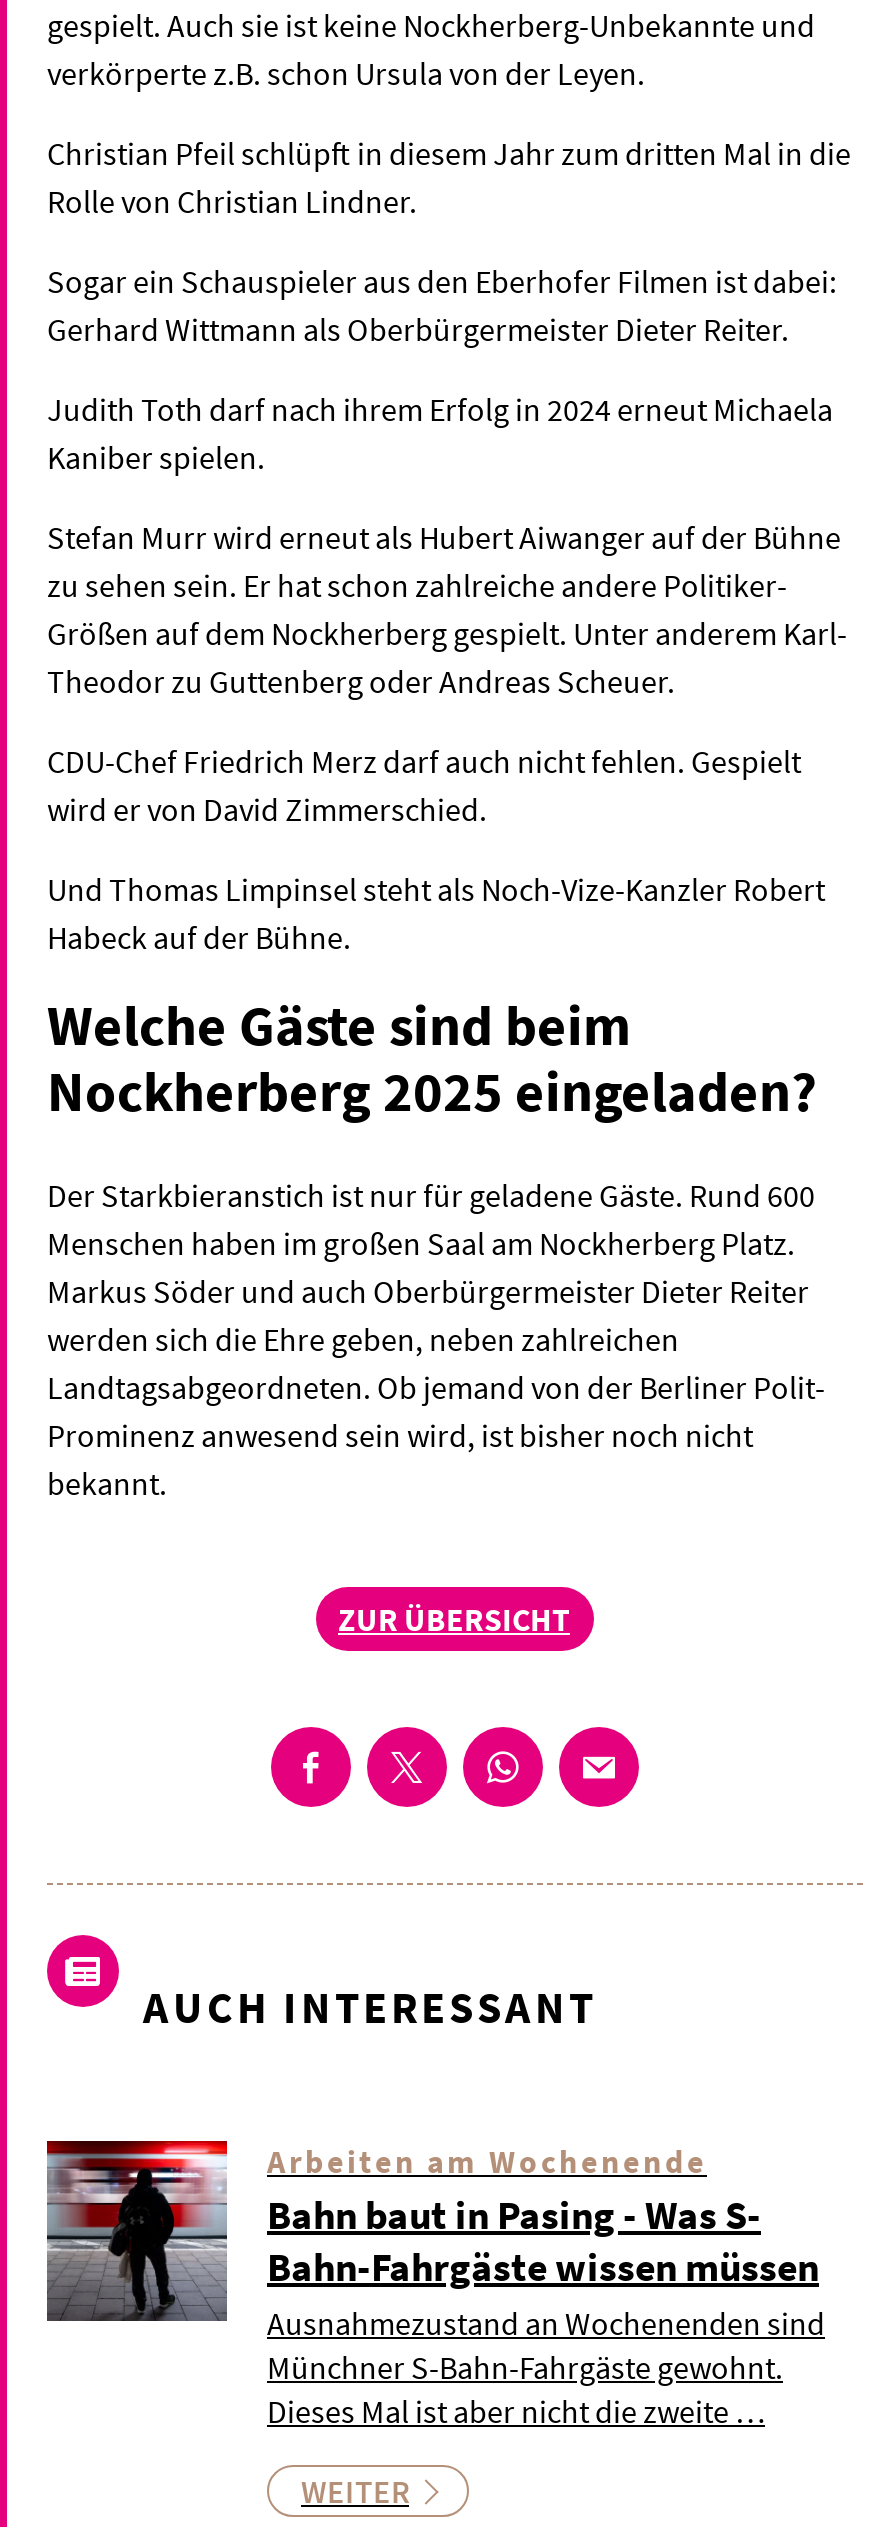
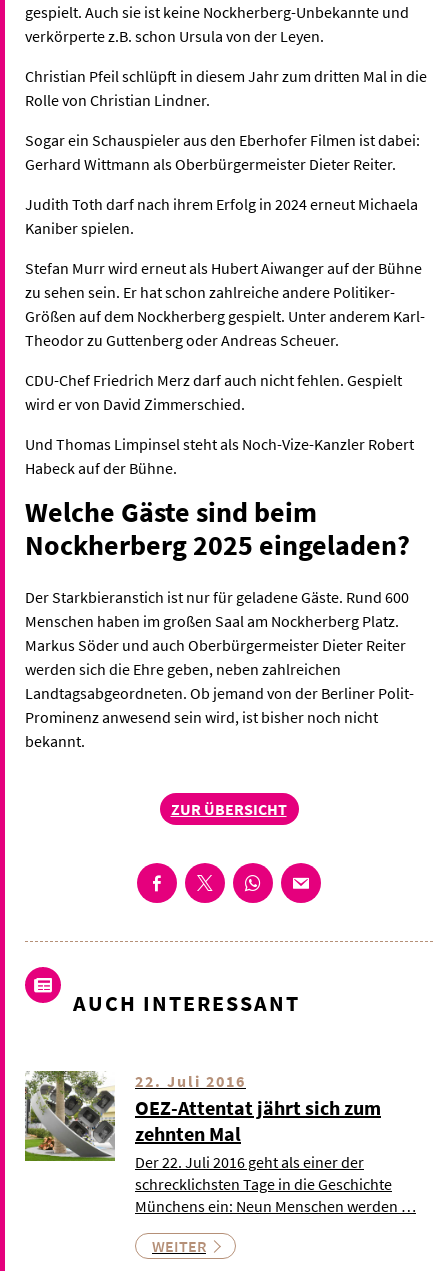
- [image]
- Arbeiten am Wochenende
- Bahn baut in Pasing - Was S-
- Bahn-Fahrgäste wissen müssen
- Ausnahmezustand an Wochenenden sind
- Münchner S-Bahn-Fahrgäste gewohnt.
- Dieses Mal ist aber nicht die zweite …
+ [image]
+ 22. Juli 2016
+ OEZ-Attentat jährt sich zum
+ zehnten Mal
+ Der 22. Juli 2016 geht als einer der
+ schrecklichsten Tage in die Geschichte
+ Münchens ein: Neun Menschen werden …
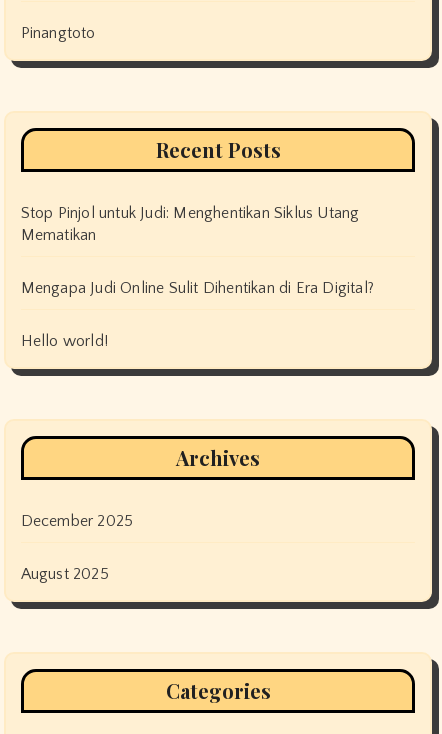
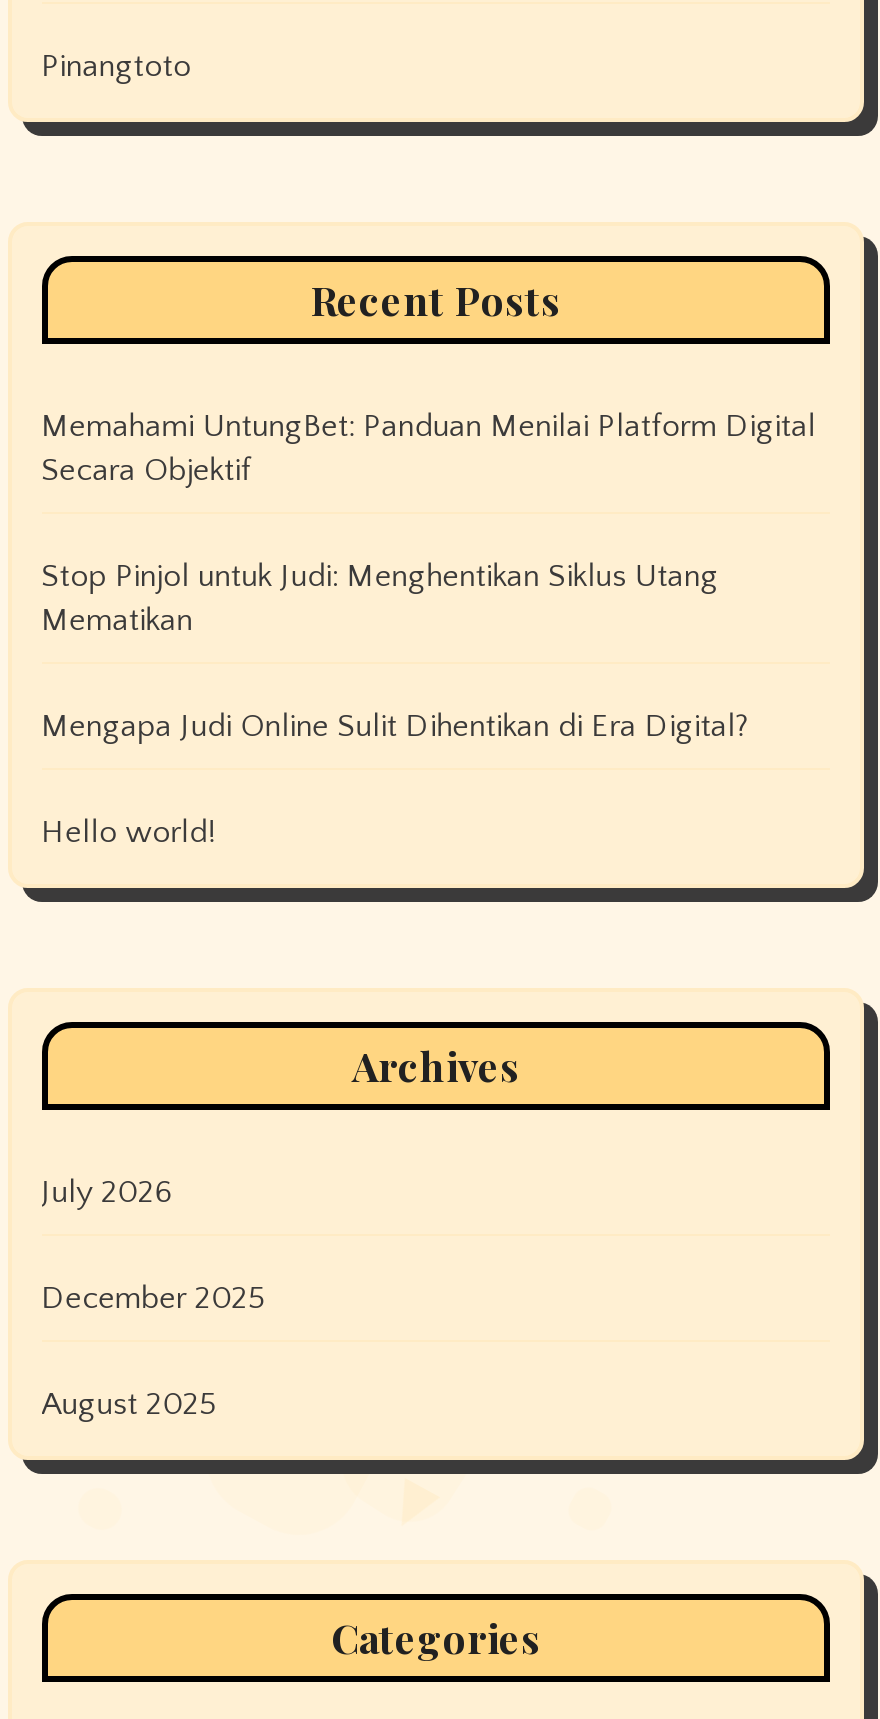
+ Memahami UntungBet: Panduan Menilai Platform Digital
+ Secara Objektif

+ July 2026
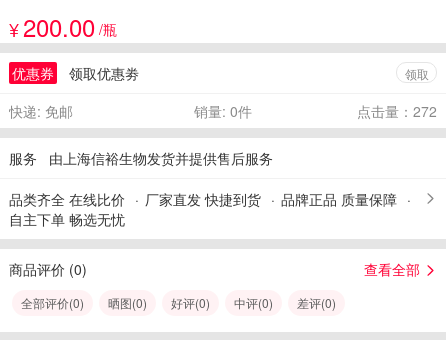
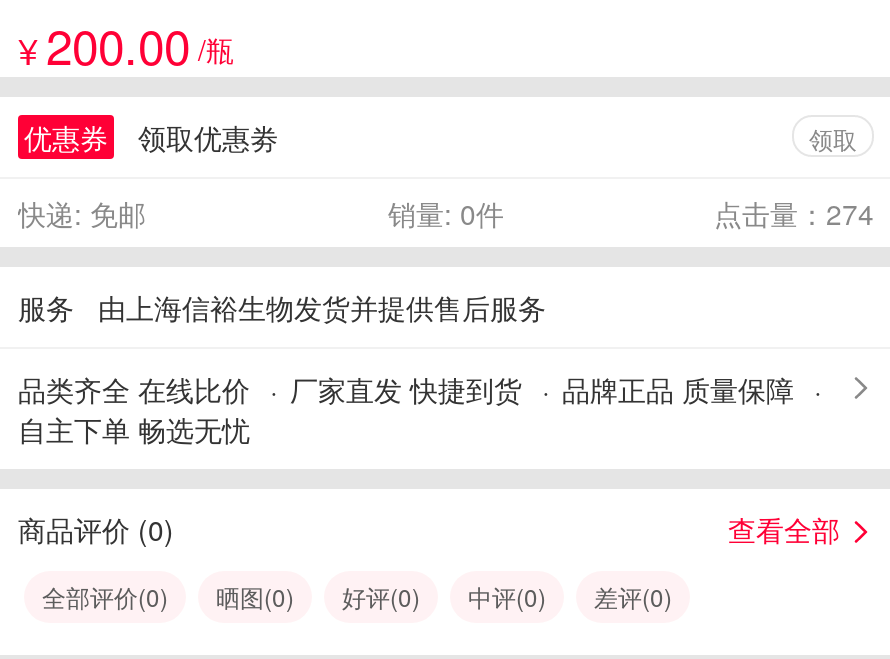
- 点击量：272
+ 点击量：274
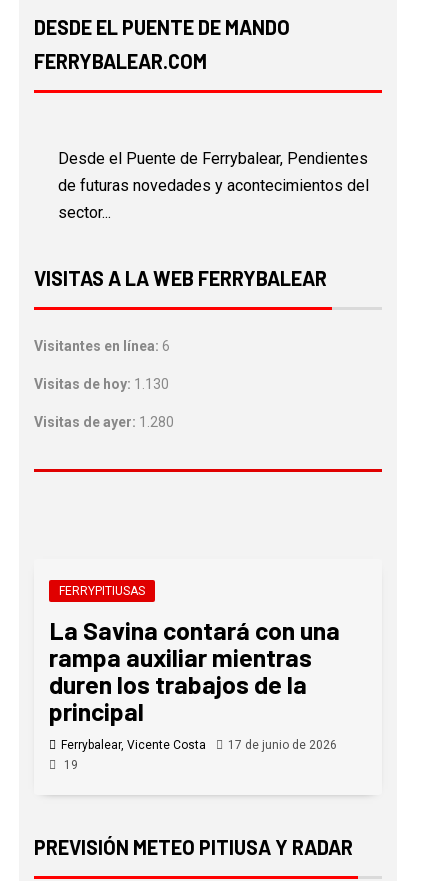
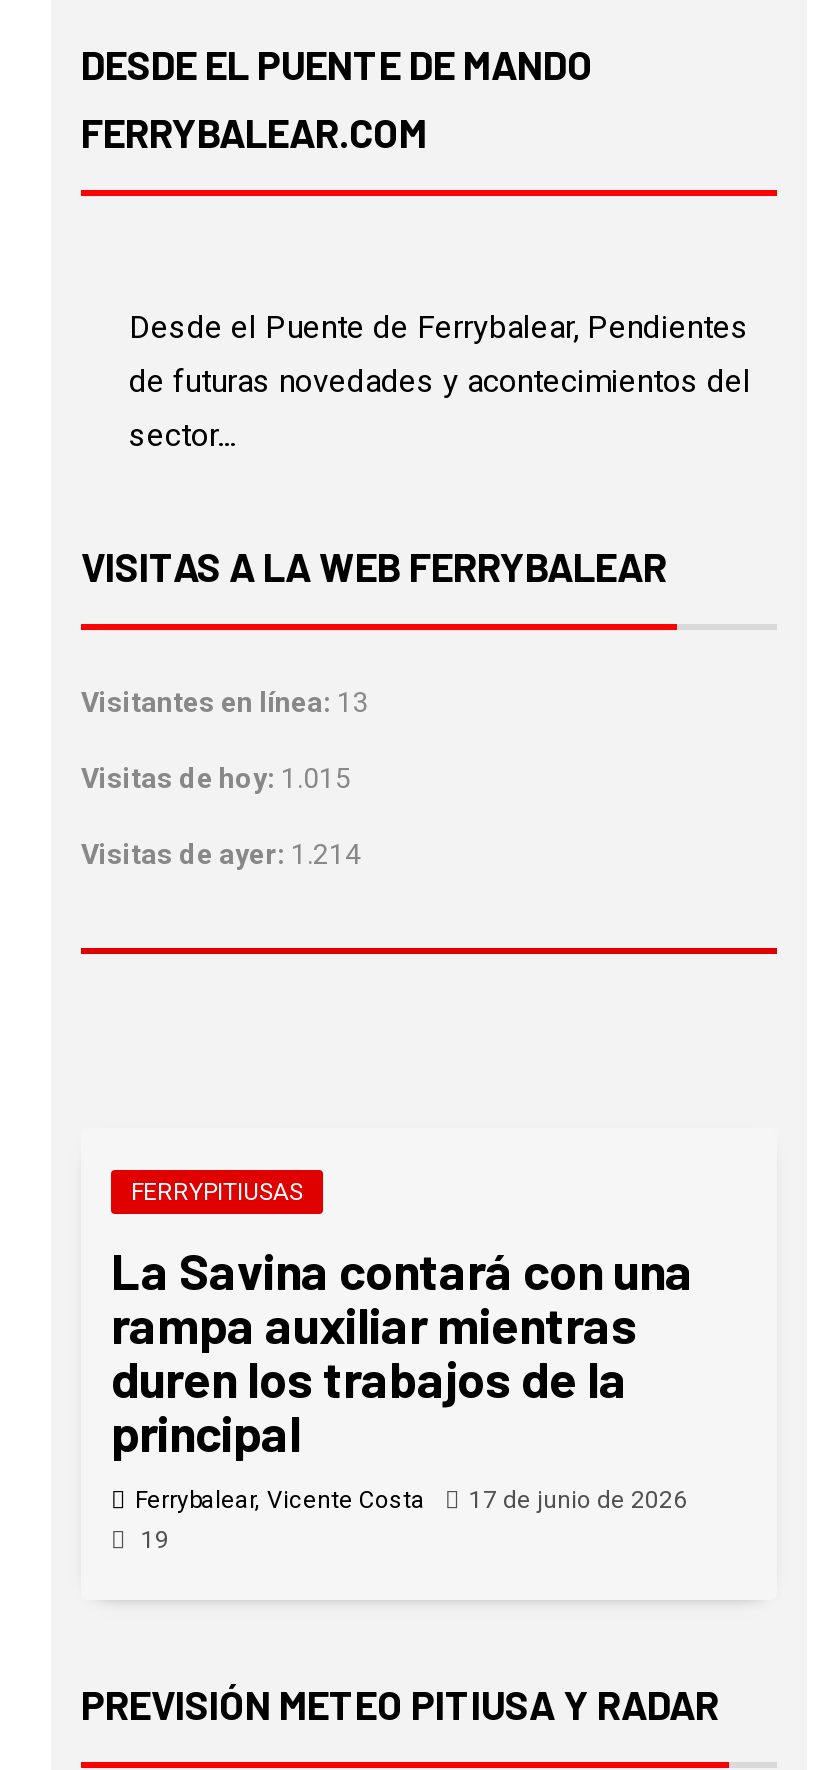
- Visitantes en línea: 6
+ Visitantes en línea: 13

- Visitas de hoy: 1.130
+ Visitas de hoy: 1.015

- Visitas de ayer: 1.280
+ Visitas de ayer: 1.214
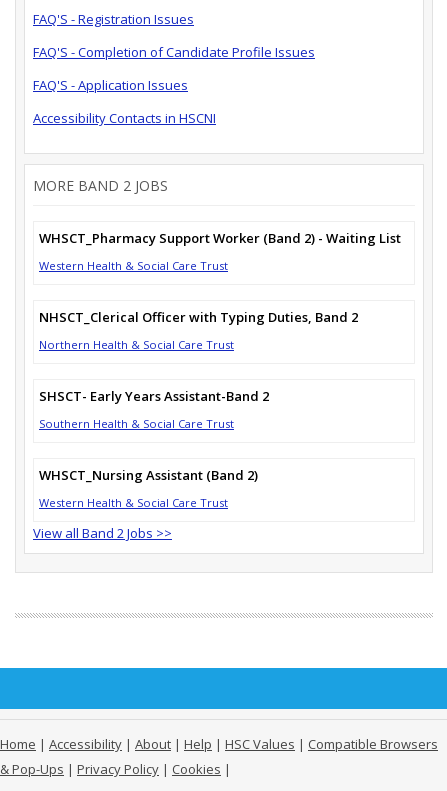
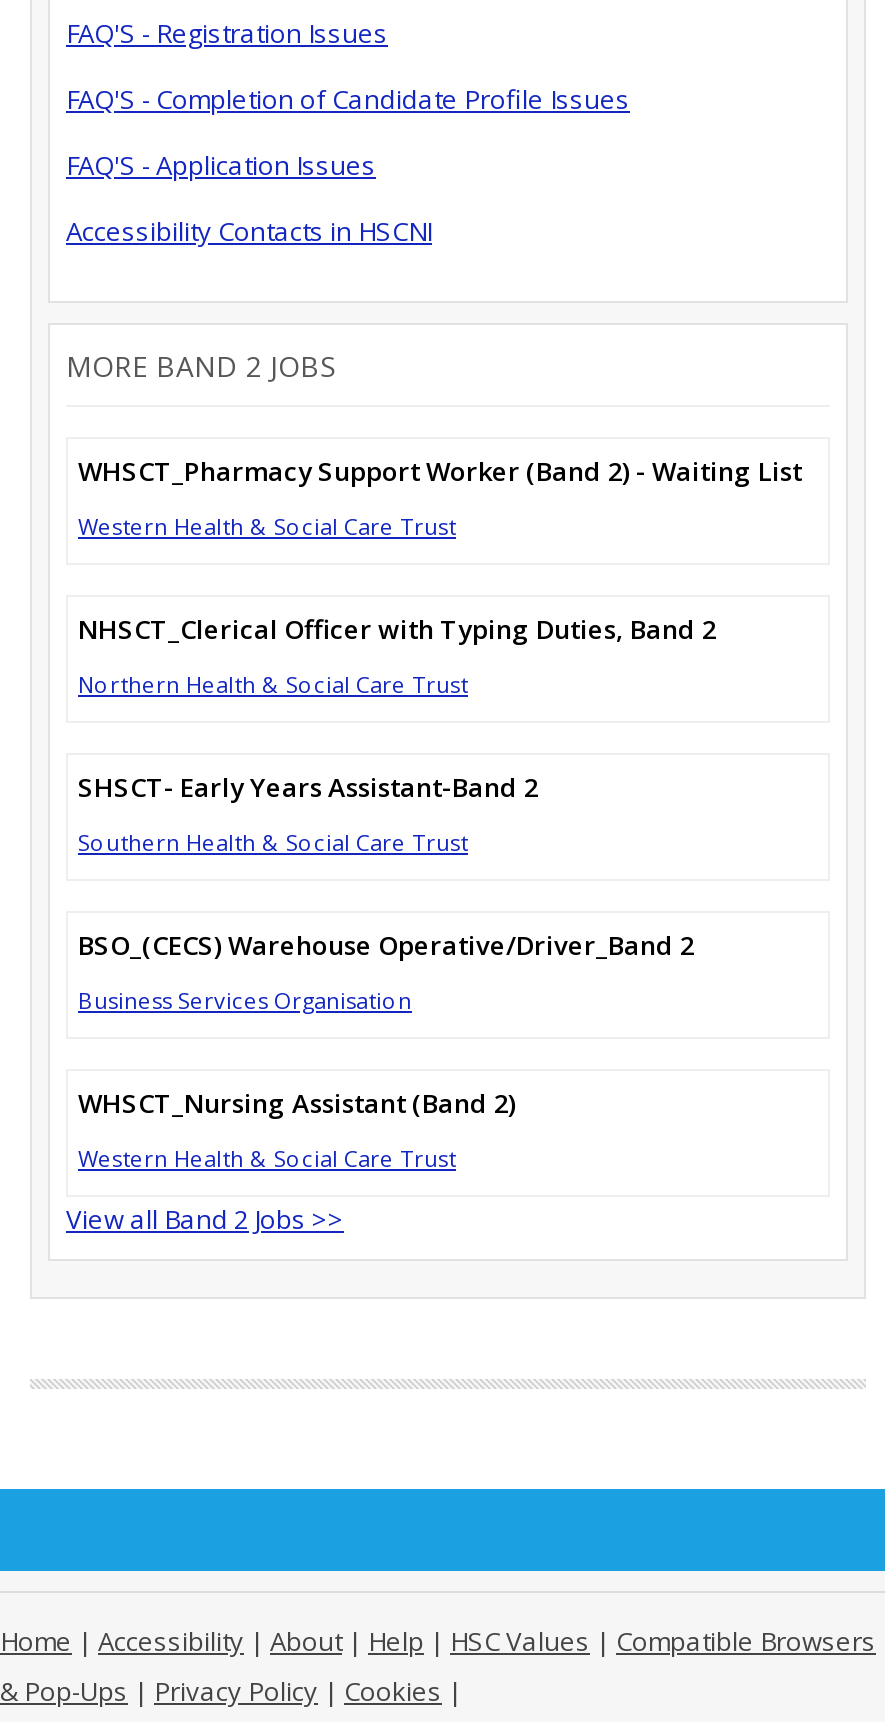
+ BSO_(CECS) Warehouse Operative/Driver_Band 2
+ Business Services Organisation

=-=-=

TASK INSTRUCTIONS - Where an entry contains an image, drop the image and copy everything else word for word.

TASK OUTPUT -
- [image]
- Arbeiten am Wochenende
- Bahn baut in Pasing - Was S-
- Bahn-Fahrgäste wissen müssen
- Ausnahmezustand an Wochenenden sind
- Münchner S-Bahn-Fahrgäste gewohnt.
- Dieses Mal ist aber nicht die zweite …
+ [image]
+ 22. Juli 2016
+ OEZ-Attentat jährt sich zum
+ zehnten Mal
+ Der 22. Juli 2016 geht als einer der
+ schrecklichsten Tage in die Geschichte
+ Münchens ein: Neun Menschen werden …
+ Memahami UntungBet: Panduan Menilai Platform Digital
+ Secara Objektif

+ July 2026
- 点击量：272
+ 点击量：274
- Visitantes en línea: 6
+ Visitantes en línea: 13

- Visitas de hoy: 1.130
+ Visitas de hoy: 1.015

- Visitas de ayer: 1.280
+ Visitas de ayer: 1.214
+ BSO_(CECS) Warehouse Operative/Driver_Band 2
+ Business Services Organisation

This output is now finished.